● MATERIALS PROVIDED

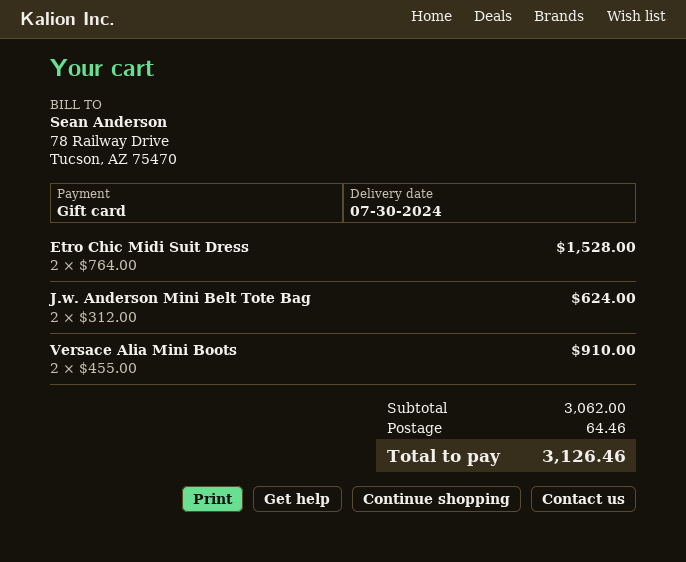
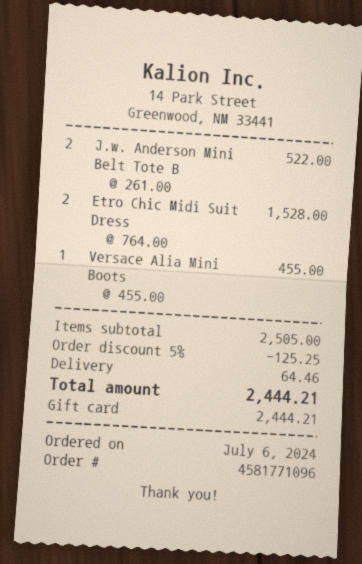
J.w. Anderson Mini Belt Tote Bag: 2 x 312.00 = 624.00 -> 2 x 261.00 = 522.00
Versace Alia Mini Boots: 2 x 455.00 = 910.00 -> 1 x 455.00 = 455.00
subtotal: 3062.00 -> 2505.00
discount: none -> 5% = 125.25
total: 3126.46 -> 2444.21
--
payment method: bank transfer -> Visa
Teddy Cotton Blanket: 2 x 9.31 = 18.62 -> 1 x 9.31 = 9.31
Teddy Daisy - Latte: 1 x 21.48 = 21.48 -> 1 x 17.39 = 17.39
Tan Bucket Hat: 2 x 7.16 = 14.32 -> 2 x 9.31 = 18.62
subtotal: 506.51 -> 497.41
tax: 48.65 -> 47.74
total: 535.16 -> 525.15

● AIM OF THE TASK
Copy range, inclusive: the line holding "Teddy Daisy - Latte: 1" to the line holding "total: 535.16 -> 525.15". Reproduce exactly those lines of the records above and no others.

● RESULT BELOW
Teddy Daisy - Latte: 1 x 21.48 = 21.48 -> 1 x 17.39 = 17.39
Tan Bucket Hat: 2 x 7.16 = 14.32 -> 2 x 9.31 = 18.62
subtotal: 506.51 -> 497.41
tax: 48.65 -> 47.74
total: 535.16 -> 525.15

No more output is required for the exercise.